Source information
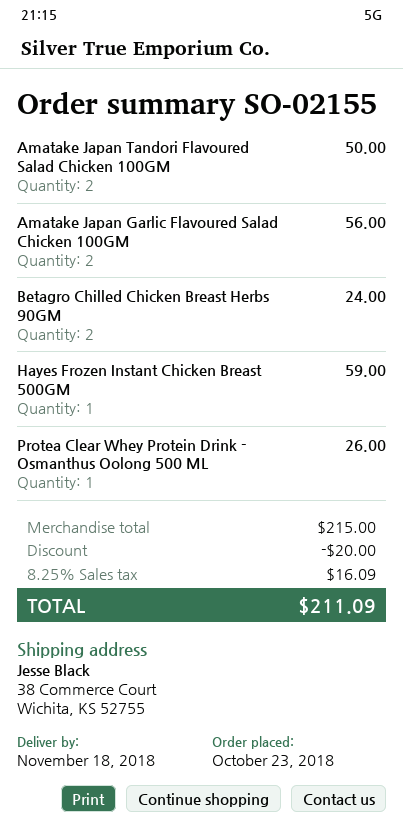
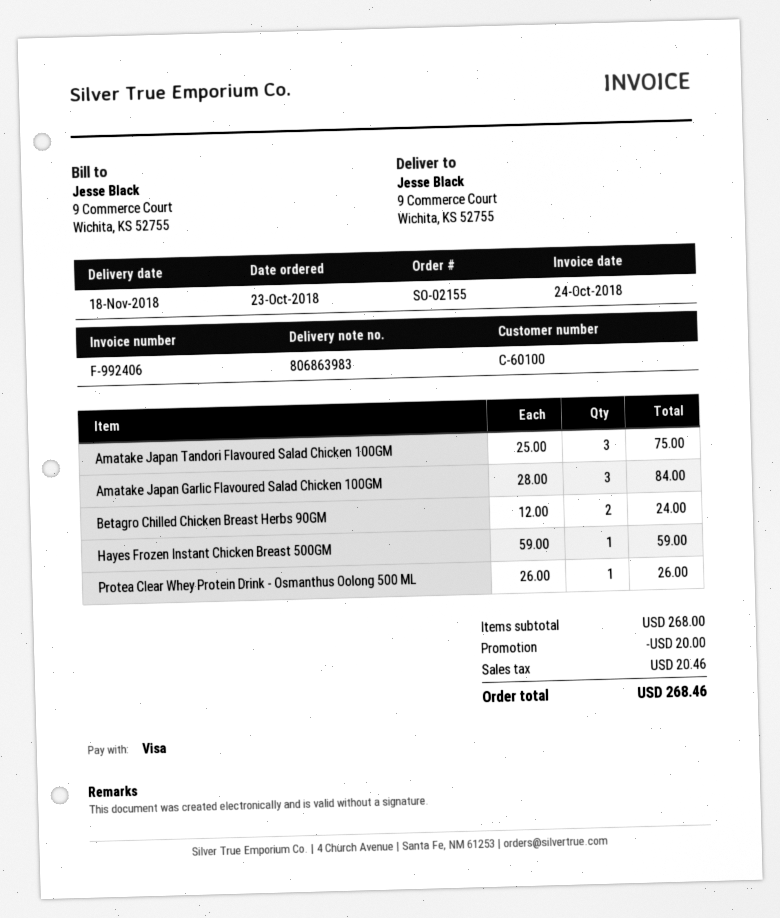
ship to: 38 Commerce Court, Wichita, KS 52755 -> 9 Commerce Court, Wichita, KS 52755
Amatake Japan Tandori Flavoured Salad Chicken 100GM: 2 for 50.00 -> 3 for 75.00
Amatake Japan Garlic Flavoured Salad Chicken 100GM: 2 for 56.00 -> 3 for 84.00
subtotal: 215.00 -> 268.00
tax: 16.09 -> 20.46
total: 211.09 -> 268.46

What the task requires
Copy each line of the entries that includes the word "Japan".

Expected output
Amatake Japan Tandori Flavoured Salad Chicken 100GM: 2 for 50.00 -> 3 for 75.00
Amatake Japan Garlic Flavoured Salad Chicken 100GM: 2 for 56.00 -> 3 for 84.00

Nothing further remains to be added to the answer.